Intisari-online.com - Pada 1965, terjadi sebuah gerakan kudeta yang berniat mengubah ideologi negara dari Pancasila menjadi Komunis. Gerakan ini dikenal sebagai G30S/PKI, yang merupakan singkatan dari Gerakan 30 September/Partai Komunis Indonesia.
Salah satu aksi mereka adalah menculik dan membantai tujuh perwira tinggi Angkatan Darat yang dianggap sebagai penghalang rencana mereka.
Para perwira tinggi itu adalah Jenderal Ahmad Yani, Jenderal Suprapto, Jenderal M.T. Haryono, Jenderal Siswondo Parman, Brigjen D.I. Panjaitan, Brigjen Sutoyo Siswomiharjo, dan Mayor Jenderal Soeprapto.
Mereka diculik dari rumah masing-masing oleh anggota Resimen Tjakrabirawa, yang merupakan pasukan khusus Presiden Soekarno yang telah disusupi oleh PKI.
Setelah diculik, para perwira tinggi itu dibawa ke sebuah tempat di Kompleks Halim yang disebut Lubang Buaya. Di sana, mereka dibunuh dengan kejam.
Jenazah mereka kemudian dibuang ke dalam sebuah sumur tua yang berada di dekat lokasi pembunuhan.
Dua hari kemudian, pada tanggal 3 Oktober 1965, Panglima Kostrad Mayjen Soeharto memerintahkan agar jenazah para perwira tinggi itu segera diangkat dan dievakuasi.
Ia mengirimkan Kapten Sukendar dari Kostrad untuk meminta bantuan personel KKO AL (Komando Korps Marinir Angkatan Laut) yang dipimpin oleh Mayjen Hartono.
Dari Pusat Kormar, sebanyak 12 orang personel KKO AL bersama Kapten Sukendar naik truk menuju Lubang Buaya.
Di antara mereka ada dua orang yang bernama Pelda (Purn) Sugimin dan Pelda (Purn) Evert Julius Ven Kandou. Mereka adalah saksi mata yang melihat langsung kondisi jenazah para perwira tinggi itu di sumur tua.
Saat tiba di Lubang Buaya, mereka mendapat perintah untuk turun ke dalam sumur tua dan mengikat kaki jenazah dengan tali untuk ditarik ke atas. Mereka merasakan bau busuk yang sangat menyengat dari jarak 100 meter sebelum masuk ke sumur tua.
“Masker anti huru-hara tembus baunya, dari 100 meter kita masuk sudah terasa bau (busuknya) jenazah,” kata Ven Kandou dalam sebuah wawancara dengan Akun Youtube MTA TV yang berjudul Saksi Hidup G30S PKI - Kisah Pengangkatan Jenazah dari Lubang Buaya.

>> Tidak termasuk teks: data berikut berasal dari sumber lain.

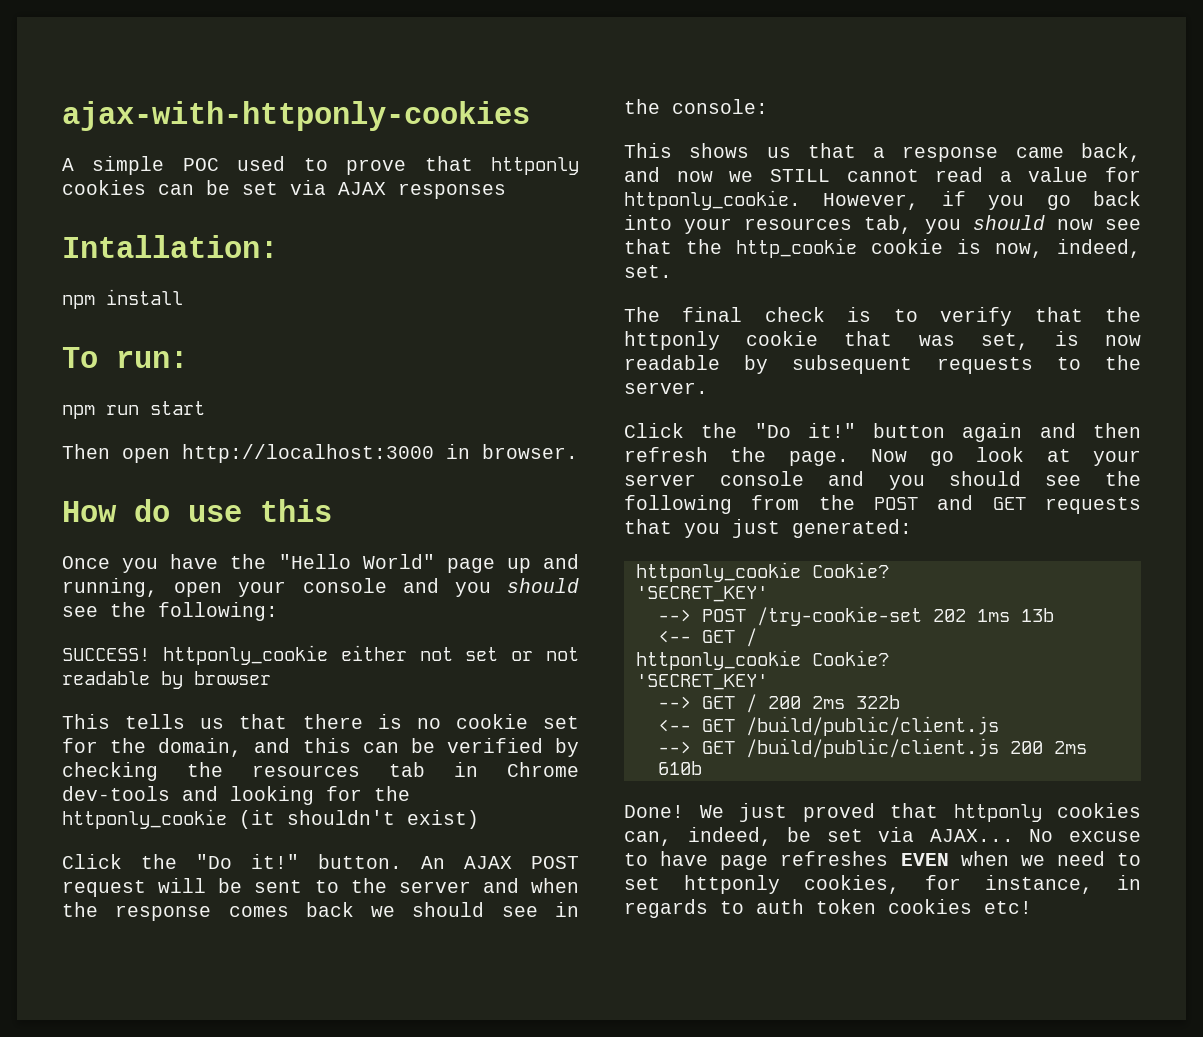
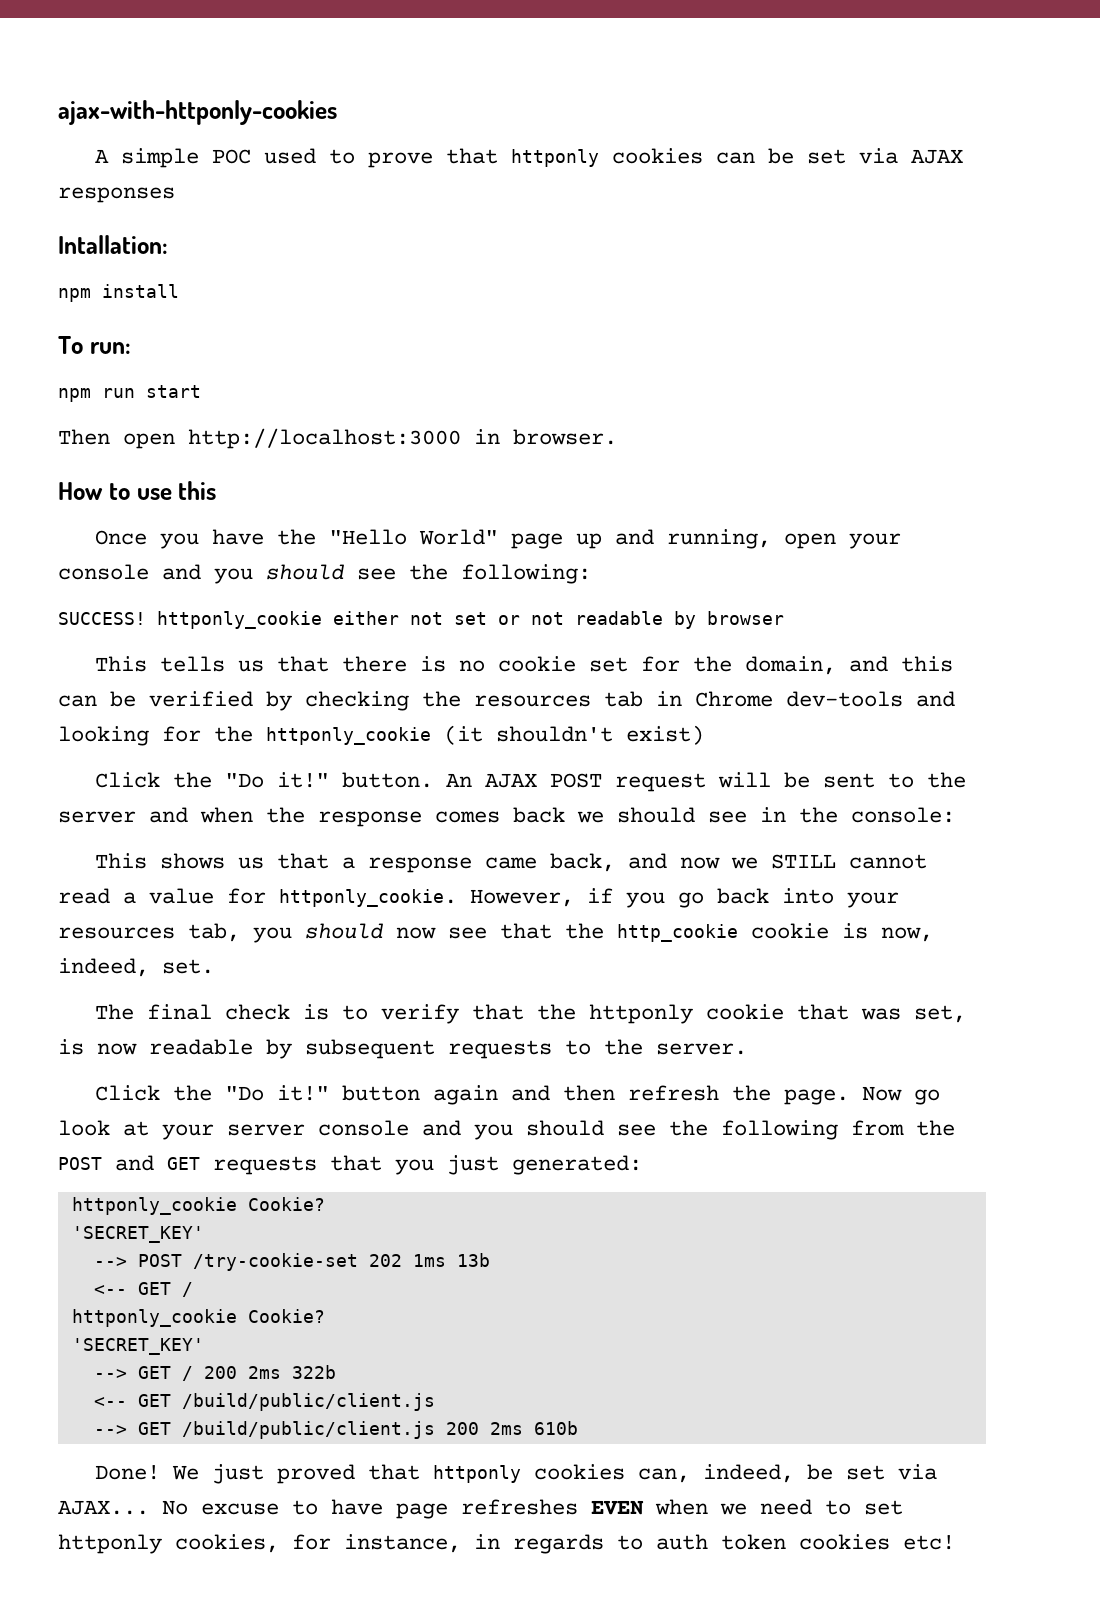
[134,499,170,522] do -> [108,483,130,500] to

“Dua hari setelahnya kami tak bisa makan (gara-gara bau itu),” tambahnya.
Mengangkat jenazah pun bukan hal yang mudah. Jenazah para perwira tinggi itu berada dalam posisi terbalik di dalam sumur tua, dengan kaki di atas dan kepala di bawah.
Mereka harus mengikat kaki jenazah dengan tali dan menariknya ke atas dengan hati-hati agar tidak putus. Namun, nasib malang menimpa jenazah Jenderal Ahmad Yani dan Jenderal Sutoyo. Saat ditarik ke atas, talinya putus dan jenazah mereka jatuh lagi ke dalam sumur tua.
“Yang ngenes sekali itu (jenazah) pak Jenderal Ahmad Yani dan Jenderal Sutoyo ketika ditarik ke atas sudah dimulut sumur talinya putus,” kata Ven Kandou.
Ven Kandou juga mengungkapkan rasa sedihnya saat melihat kondisi jenazah para perwira tinggi itu, terutama Jenderal Ahmad Yani. “Sedih, saya melihat pak Yani lehernya disayat hampir putus,” katanya.
Sugimin juga menyatakan bahwa Jenderal Ahmad Yani adalah korban yang paling parah. “Mungkin Pak Yani diberondong tembakan berkali-kali. Pada waktu (jenazah Ahmad Yani) diangkat kotoran dari perutnya keluar (sobek akibat berondongan peluru sebelumnya), jenazah yang lainnya tak ada yang sampai seperti itu,” ujarnya.
Butuh waktu sekitar 2-3 jam bagi tim untuk mengangkat semua jenazah dari sumur tua di Lubang Buaya.
Jenazah para perwira tinggi itu kemudian dibawa ke Rumah Sakit Pusat Angkatan Darat untuk diidentifikasi dan diotopsi.